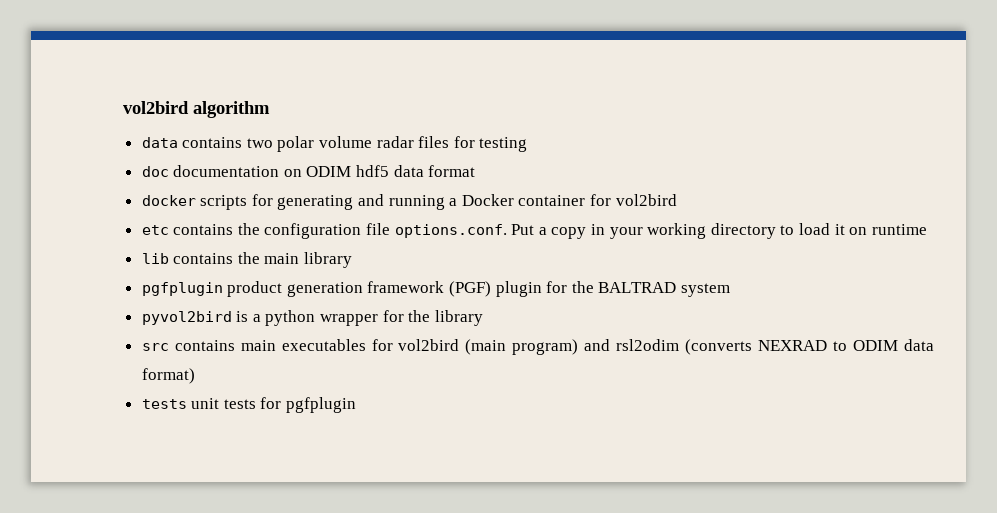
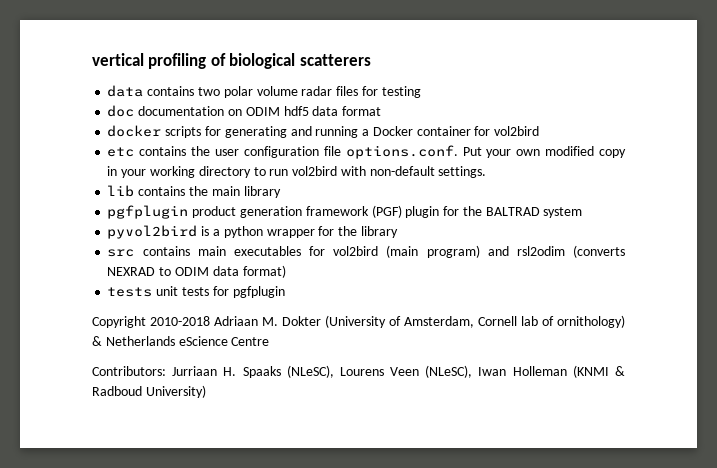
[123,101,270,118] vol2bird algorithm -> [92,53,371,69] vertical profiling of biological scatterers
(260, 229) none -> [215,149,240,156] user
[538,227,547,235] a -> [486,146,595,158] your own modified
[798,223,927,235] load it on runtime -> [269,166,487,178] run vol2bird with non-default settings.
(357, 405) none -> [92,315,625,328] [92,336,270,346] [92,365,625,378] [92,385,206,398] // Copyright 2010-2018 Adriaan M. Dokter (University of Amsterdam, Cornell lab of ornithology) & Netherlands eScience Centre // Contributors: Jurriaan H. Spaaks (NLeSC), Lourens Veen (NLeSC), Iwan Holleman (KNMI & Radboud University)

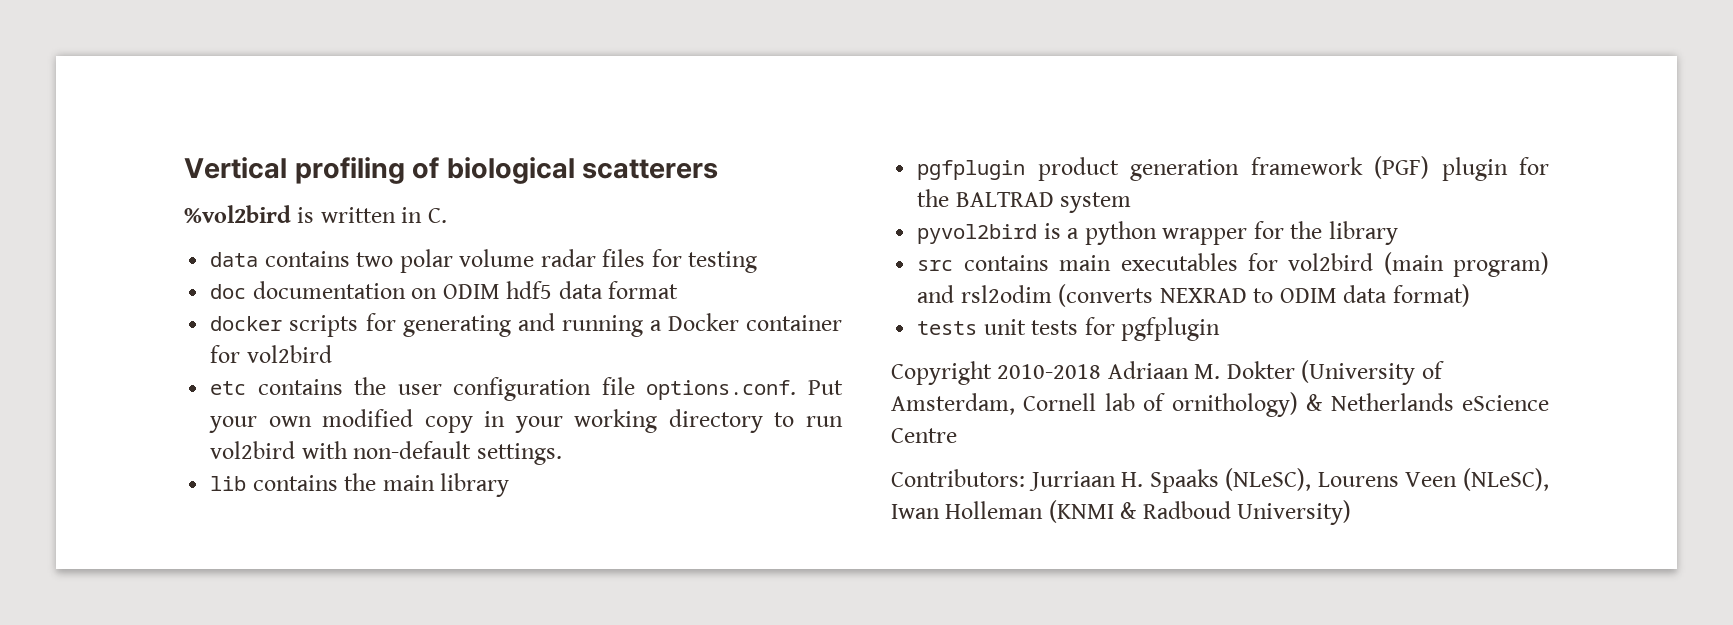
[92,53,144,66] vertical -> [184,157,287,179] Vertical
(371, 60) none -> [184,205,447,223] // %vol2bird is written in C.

------------------------------------------------------------------------

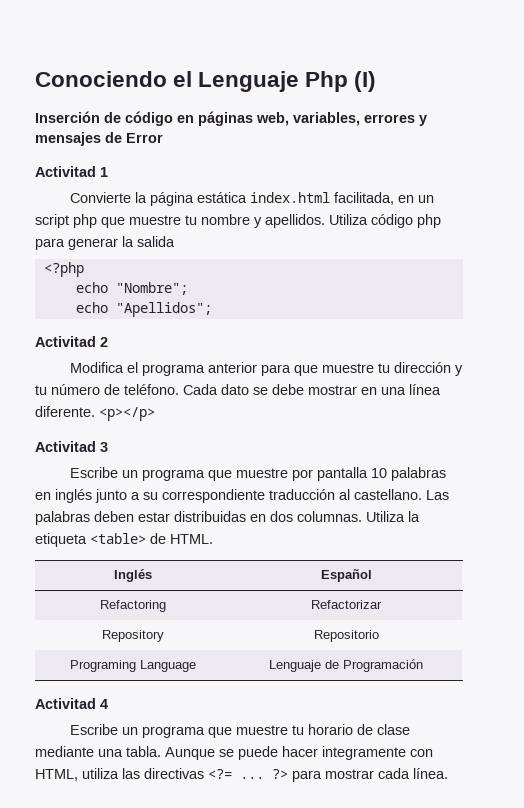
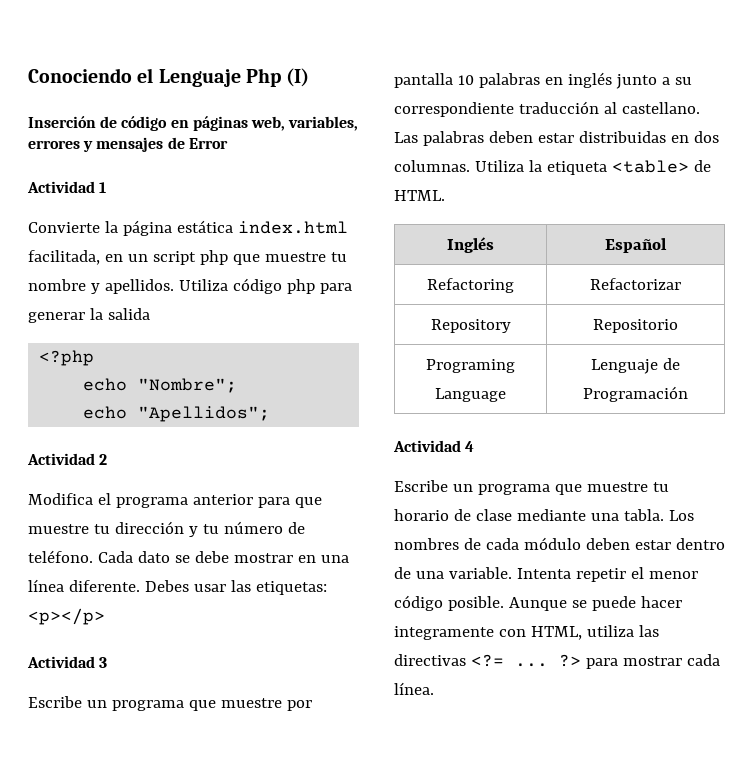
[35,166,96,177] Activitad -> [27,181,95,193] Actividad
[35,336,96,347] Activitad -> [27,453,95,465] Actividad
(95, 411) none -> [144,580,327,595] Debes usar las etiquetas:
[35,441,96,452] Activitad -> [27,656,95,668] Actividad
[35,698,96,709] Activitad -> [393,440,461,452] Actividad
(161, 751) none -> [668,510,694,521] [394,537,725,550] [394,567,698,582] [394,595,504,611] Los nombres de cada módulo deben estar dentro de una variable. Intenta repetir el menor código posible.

------------------------------------------------------------------------

- **What this task involves**
Which of the lines above include the word "vertical"? List those lines.

- **Written solution**
[123,101,270,118] vol2bird algorithm -> [92,53,371,69] vertical profiling of biological scatterers
[92,53,144,66] vertical -> [184,157,287,179] Vertical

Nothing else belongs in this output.